**Work request**.
Tell how many lines of the material below hold "auto". The reply is that number alone.

----- Provided records

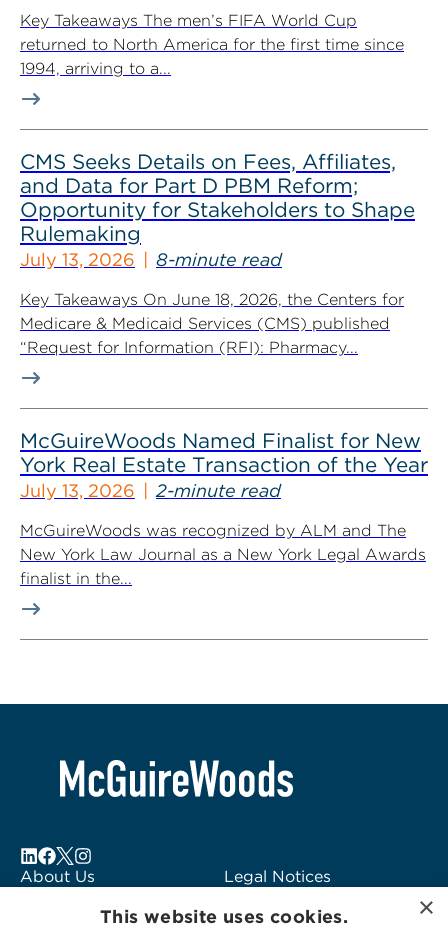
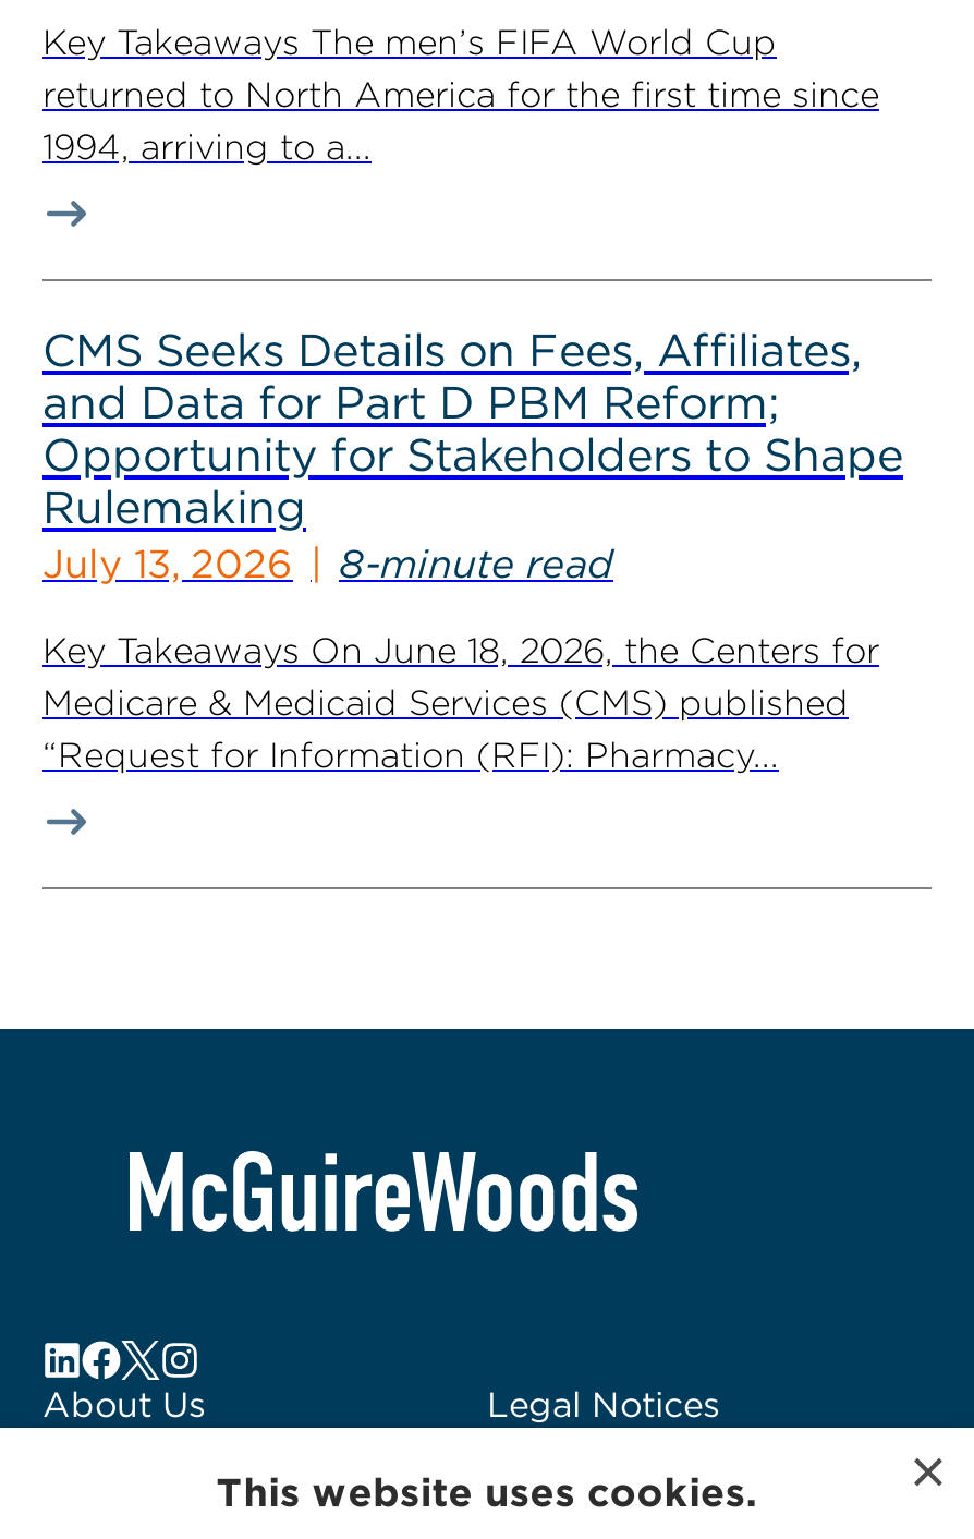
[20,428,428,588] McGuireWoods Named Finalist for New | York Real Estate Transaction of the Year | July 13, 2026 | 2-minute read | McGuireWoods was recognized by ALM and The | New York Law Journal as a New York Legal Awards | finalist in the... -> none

----------
----- Provided records

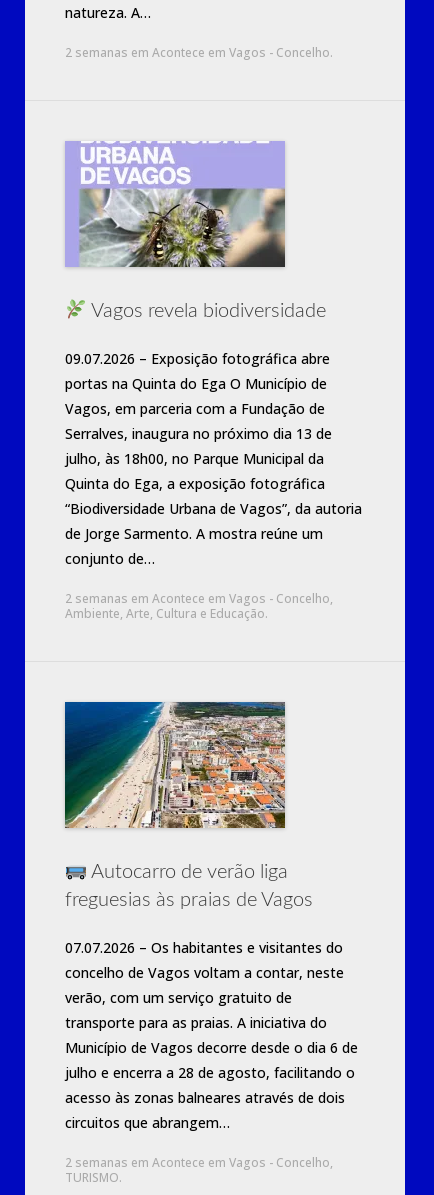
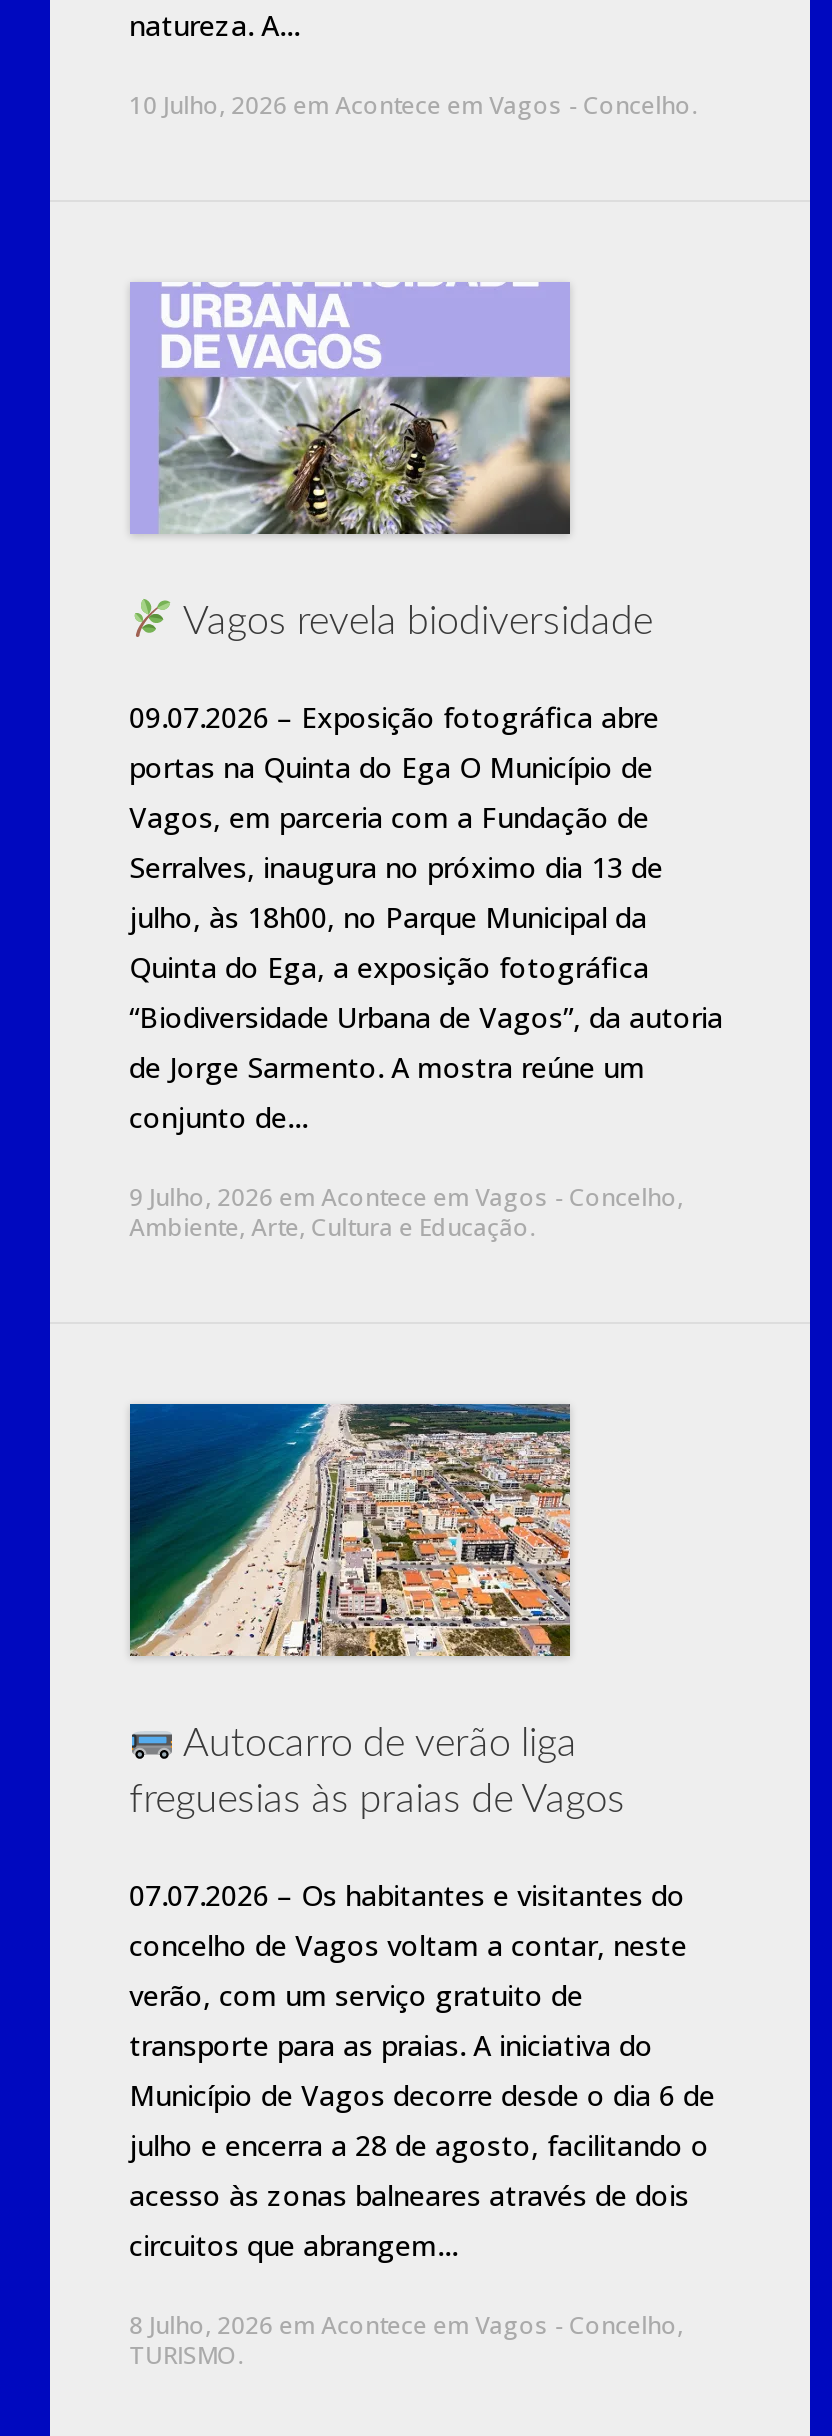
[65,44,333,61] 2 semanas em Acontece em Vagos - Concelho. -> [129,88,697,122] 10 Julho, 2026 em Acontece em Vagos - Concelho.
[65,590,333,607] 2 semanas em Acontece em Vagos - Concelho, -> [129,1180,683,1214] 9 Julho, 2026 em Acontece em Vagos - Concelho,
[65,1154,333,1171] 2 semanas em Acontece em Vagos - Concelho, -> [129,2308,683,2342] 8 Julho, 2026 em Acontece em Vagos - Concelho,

----------
----- Provided records

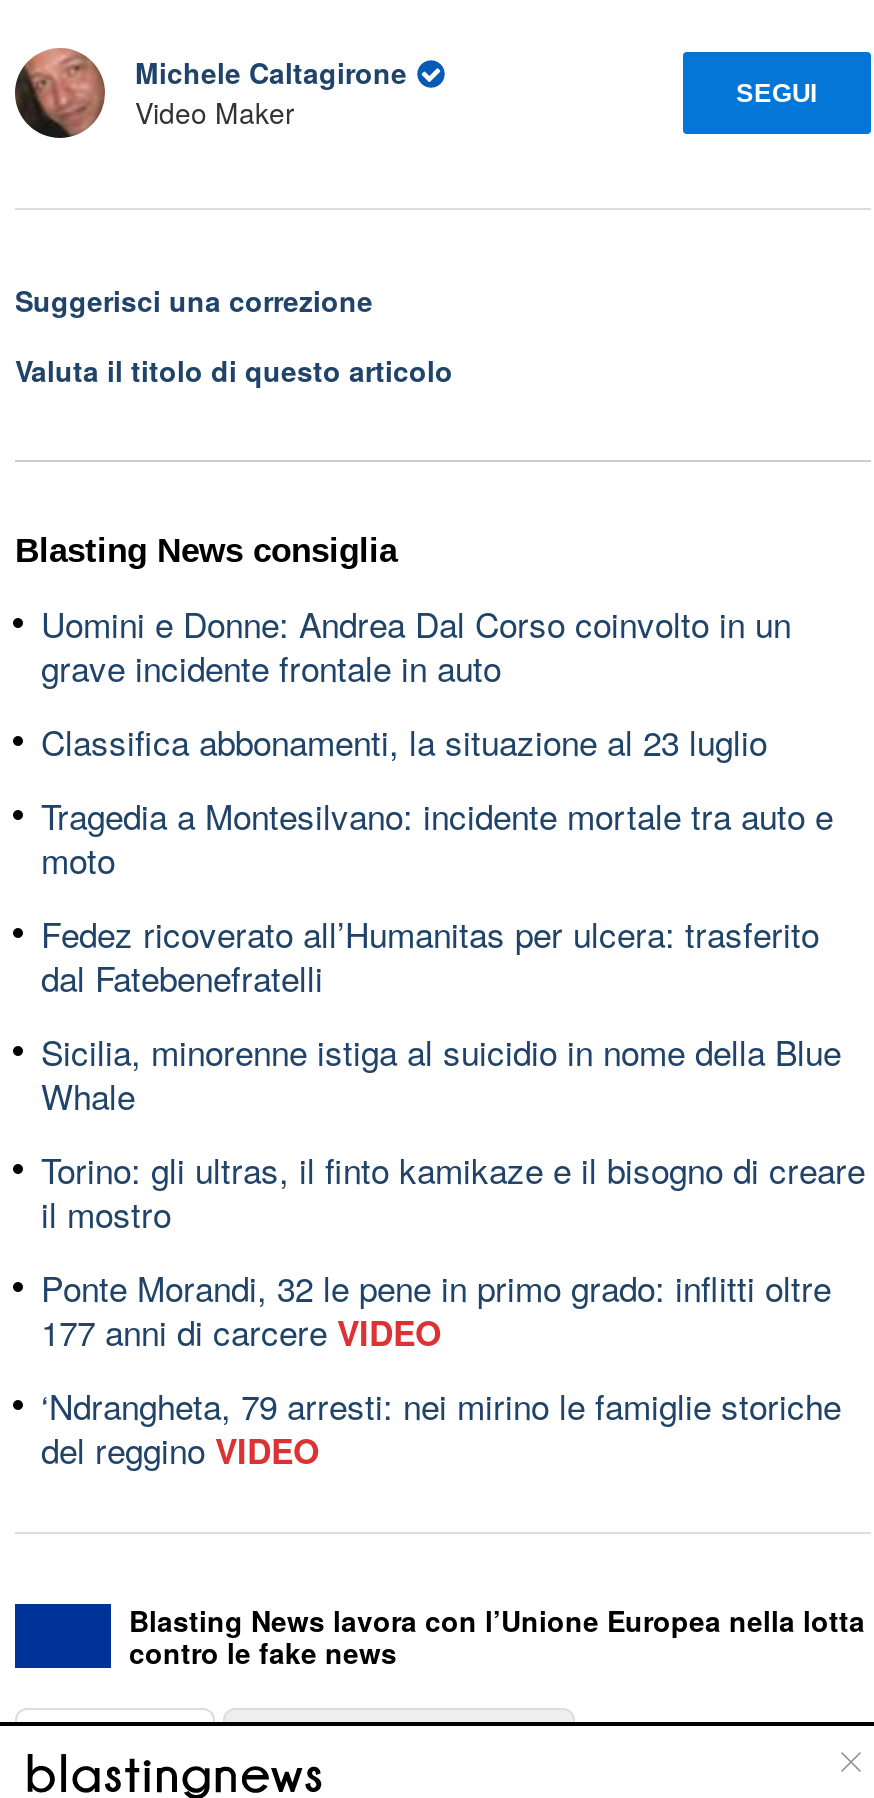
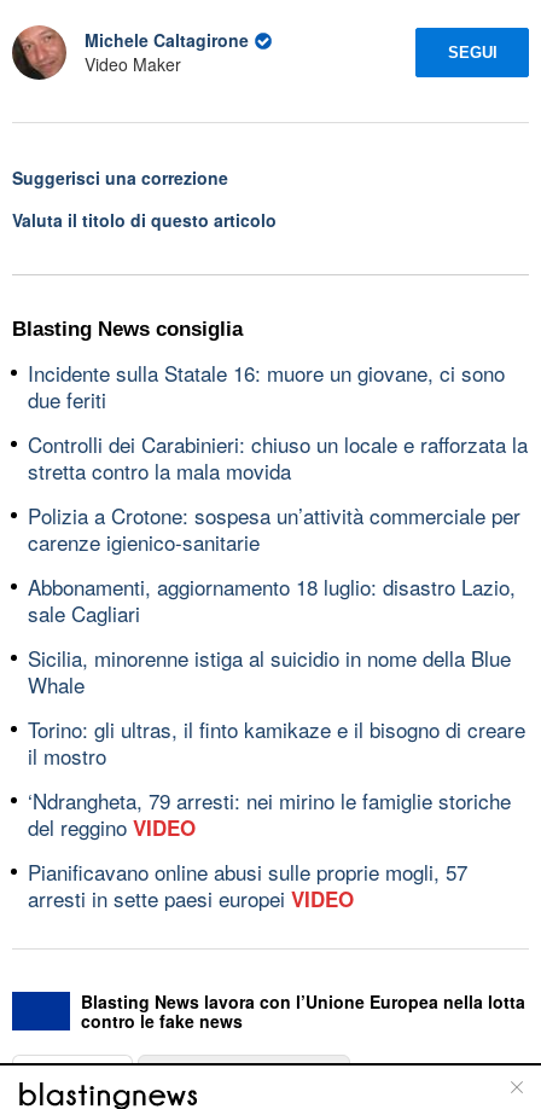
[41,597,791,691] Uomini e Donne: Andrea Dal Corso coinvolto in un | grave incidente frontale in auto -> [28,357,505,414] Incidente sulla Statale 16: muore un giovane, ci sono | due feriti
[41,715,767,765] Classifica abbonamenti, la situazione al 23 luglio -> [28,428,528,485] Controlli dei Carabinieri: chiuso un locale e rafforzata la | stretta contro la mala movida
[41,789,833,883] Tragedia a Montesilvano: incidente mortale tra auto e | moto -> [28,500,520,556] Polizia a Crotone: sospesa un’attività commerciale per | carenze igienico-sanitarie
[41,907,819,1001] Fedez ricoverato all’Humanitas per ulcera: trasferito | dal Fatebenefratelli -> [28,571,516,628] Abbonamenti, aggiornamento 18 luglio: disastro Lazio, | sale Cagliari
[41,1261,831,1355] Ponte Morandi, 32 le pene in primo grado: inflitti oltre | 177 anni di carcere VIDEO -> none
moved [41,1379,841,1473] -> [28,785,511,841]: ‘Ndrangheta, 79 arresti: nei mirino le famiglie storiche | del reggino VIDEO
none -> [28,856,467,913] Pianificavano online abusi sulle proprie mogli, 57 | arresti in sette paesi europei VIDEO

----------

**Answer below**.
2